1月19日 初めて会社に出勤したその日には(松下幸之助)
初めて会社に出勤したその日には、式典があったり、社長や幹部の訓示があったりするでしょう。また会社の内容や勤務についての説明もあると思います。それを聞いて家に帰ると、ご両親や家族がたいてい「会社の感じはどうだった」と尋ねるでしょう。そのときに、どう報告するかがきわめて大切だと思うのです。「あんまり感心しない会社だ」などと言えば、ご両親は非常に心配します。「まだよく分からない」と言っても、やはり心配が残るでしょう。「詳しいことは分からないけれども、きょう、社長や幹部の人からいろいろ話を聞いてみると、自分はなんとなくいい会社のように思う。満足して働くことができそうだ。だからここで、大いに仕事をしてみたい」と力強い言葉で報告したら、ご両親も「それは結構だ。大いにやりなさい」と喜びもし、安心もすると思います。そういう報告ができるかどうか、それが成功へのまず第一の関門です。

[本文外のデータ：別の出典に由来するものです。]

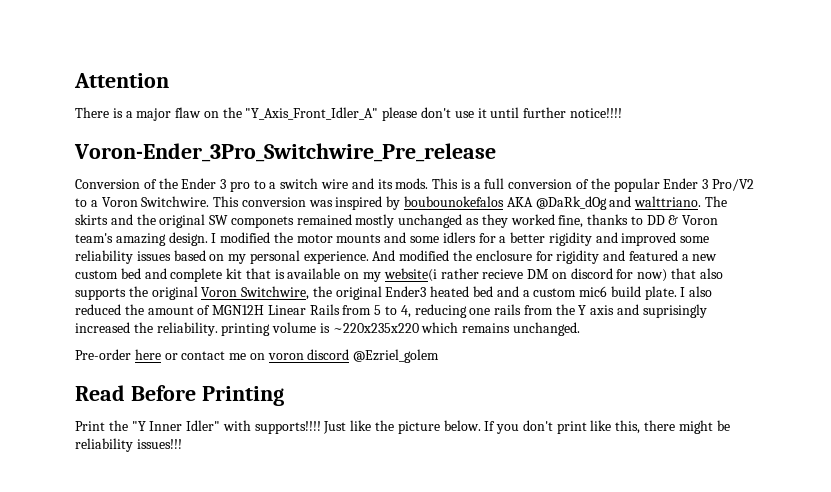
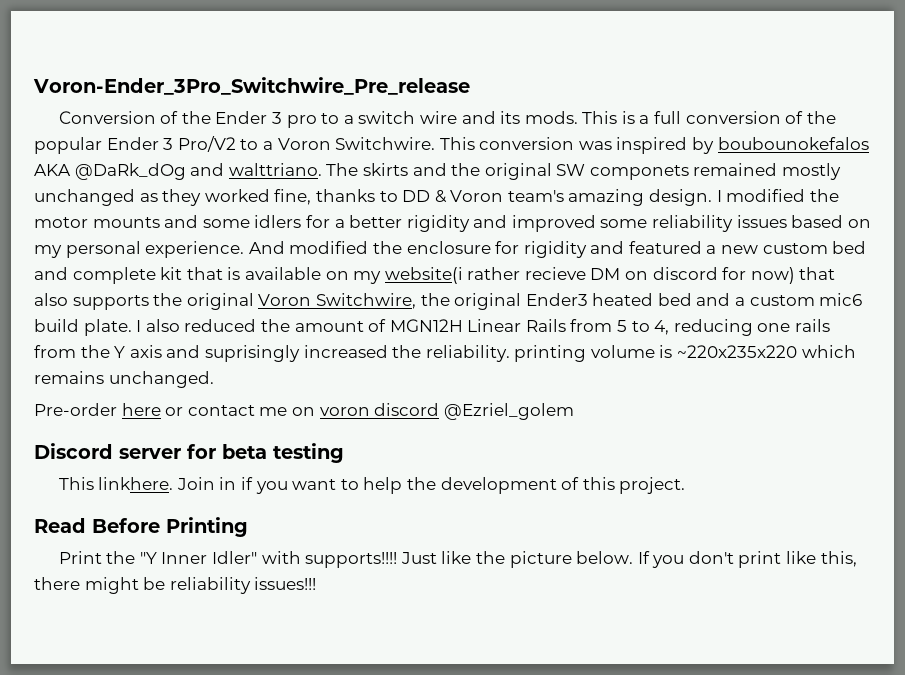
- Attention
- There is a major flaw on the "Y_Axis_Front_Idler_A" please don't use it until further notice!!!!
+ Discord server for beta testing
+ This linkhere. Join in if you want to help the development of this project.

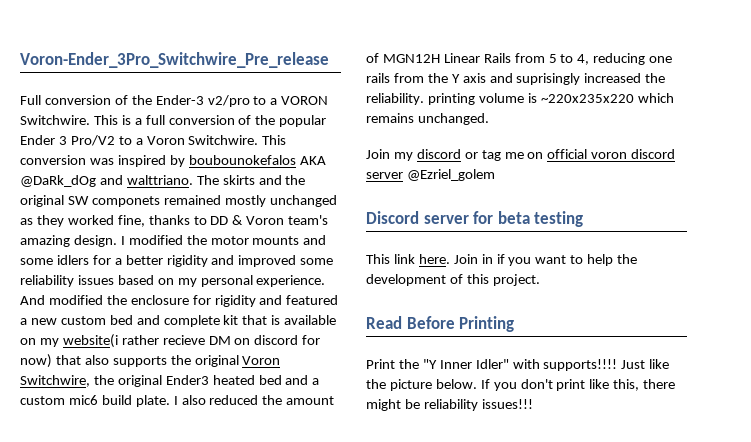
- Conversion of the Ender 3 pro to a switch wire and its mods.
+ Full conversion of the Ender-3 v2/pro to a VORON Switchwire.
- Pre-order here or contact me on voron discord @Ezriel_golem
+ Join my discord or tag me on official voron discord server @Ezriel_golem
- This linkhere.
+ This link here.

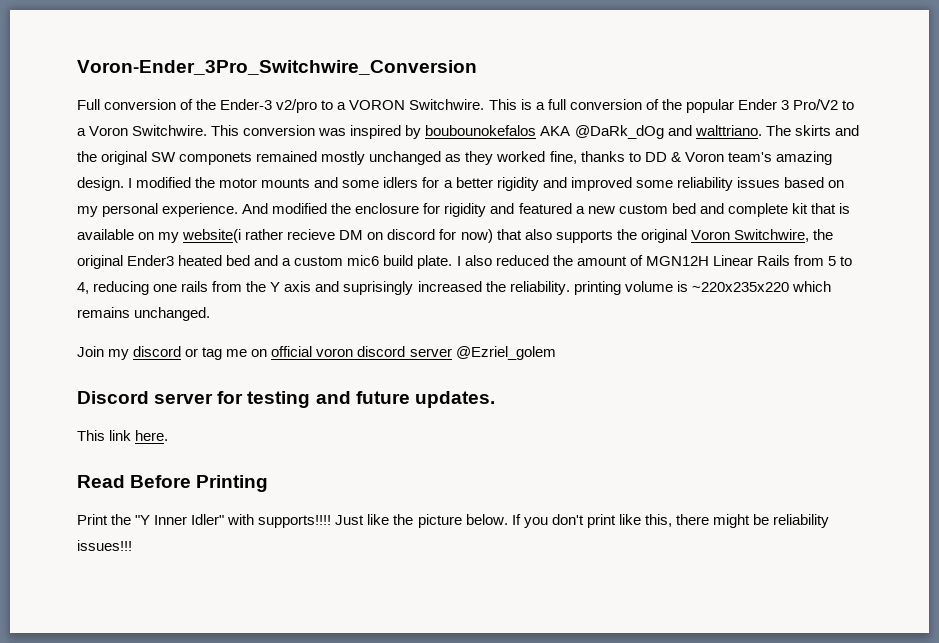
- Voron-Ender_3Pro_Switchwire_Pre_release
+ Voron-Ender_3Pro_Switchwire_Conversion
- Discord server for beta testing
+ Discord server for testing and future updates.
- Join in if you want to help the development of this project.

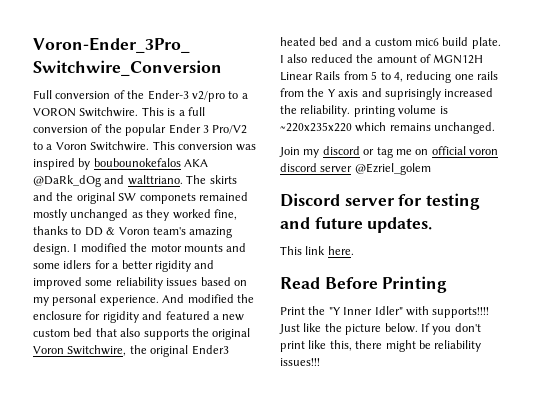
- And modified the enclosure for rigidity and featured a new custom bed and complete kit that is available on my website(i rather recieve DM on discord for now) that also supports the original Voron Switchwire, the original Ender3 heated bed and a custom mic6 build plate.
+ And modified the enclosure for rigidity and featured a new custom bed that also supports the original Voron Switchwire, the original Ender3 heated bed and a custom mic6 build plate.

何でもないことのようですが、そういうことが言えない人は、私は成功しにくいと思います。“そんなことは言わなくても、両親はわかっている”などと決して考えてはいけません。自分で本心から、つまらない会社に入ったと思っているのであればともかく、大きく予想に反したことがなければ“これは安心だ。しっかりやろう”という心意気をまず言葉に出して、第一声として両親に言うことです。私はそういう心がまえから、すべてが生まれてくると思うのです。